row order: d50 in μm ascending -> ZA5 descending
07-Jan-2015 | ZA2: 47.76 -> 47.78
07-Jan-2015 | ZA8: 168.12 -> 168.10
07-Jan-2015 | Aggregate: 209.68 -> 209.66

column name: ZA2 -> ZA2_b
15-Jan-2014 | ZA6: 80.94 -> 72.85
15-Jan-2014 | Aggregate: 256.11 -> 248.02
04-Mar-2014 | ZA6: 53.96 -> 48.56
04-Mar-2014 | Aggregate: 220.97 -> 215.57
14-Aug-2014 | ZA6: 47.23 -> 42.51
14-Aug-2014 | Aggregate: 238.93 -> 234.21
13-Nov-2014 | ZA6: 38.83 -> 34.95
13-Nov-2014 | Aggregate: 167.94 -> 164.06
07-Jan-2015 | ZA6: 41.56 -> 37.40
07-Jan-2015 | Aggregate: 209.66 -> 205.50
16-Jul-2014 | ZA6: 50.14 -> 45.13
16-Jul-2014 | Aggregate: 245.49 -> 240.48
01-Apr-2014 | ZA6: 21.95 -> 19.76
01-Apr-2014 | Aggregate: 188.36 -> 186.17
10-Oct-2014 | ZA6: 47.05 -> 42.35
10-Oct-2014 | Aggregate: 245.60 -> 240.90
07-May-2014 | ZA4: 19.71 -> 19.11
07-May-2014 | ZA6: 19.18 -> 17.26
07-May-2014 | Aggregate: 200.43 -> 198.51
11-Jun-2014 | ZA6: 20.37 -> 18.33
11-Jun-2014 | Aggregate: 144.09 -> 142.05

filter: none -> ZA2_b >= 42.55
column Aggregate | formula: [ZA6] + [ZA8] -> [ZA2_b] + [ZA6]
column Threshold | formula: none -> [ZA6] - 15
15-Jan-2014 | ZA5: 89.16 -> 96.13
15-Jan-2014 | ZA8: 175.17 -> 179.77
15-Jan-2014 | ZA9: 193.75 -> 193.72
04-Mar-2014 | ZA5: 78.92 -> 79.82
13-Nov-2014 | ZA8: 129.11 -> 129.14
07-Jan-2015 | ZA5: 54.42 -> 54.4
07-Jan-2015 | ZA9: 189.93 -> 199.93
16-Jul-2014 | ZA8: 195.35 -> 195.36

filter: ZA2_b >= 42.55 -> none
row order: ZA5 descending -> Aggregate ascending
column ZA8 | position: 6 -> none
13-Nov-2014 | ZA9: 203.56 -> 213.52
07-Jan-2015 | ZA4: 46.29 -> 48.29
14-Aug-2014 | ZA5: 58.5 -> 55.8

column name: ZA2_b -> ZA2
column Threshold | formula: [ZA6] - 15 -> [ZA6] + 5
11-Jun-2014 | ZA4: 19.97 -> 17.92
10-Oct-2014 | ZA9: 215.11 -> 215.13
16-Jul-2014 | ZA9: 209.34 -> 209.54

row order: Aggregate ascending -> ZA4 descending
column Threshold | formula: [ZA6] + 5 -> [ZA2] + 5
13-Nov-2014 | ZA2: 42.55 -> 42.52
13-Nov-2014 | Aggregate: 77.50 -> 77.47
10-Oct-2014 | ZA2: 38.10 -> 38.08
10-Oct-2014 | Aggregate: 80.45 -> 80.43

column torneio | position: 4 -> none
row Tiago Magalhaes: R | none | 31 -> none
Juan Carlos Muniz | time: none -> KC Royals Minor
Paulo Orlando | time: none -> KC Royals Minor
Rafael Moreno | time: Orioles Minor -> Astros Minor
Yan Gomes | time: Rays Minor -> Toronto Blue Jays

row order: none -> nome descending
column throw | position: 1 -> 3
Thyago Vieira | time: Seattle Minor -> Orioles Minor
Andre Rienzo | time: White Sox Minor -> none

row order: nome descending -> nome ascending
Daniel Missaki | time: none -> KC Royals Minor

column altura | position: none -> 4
▬▬▬▬▬▬
## The task
Show all lines above containing "descending".

## Response box
row order: d50 in μm ascending -> ZA5 descending
row order: ZA5 descending -> Aggregate ascending
row order: Aggregate ascending -> ZA4 descending
row order: none -> nome descending
row order: nome descending -> nome ascending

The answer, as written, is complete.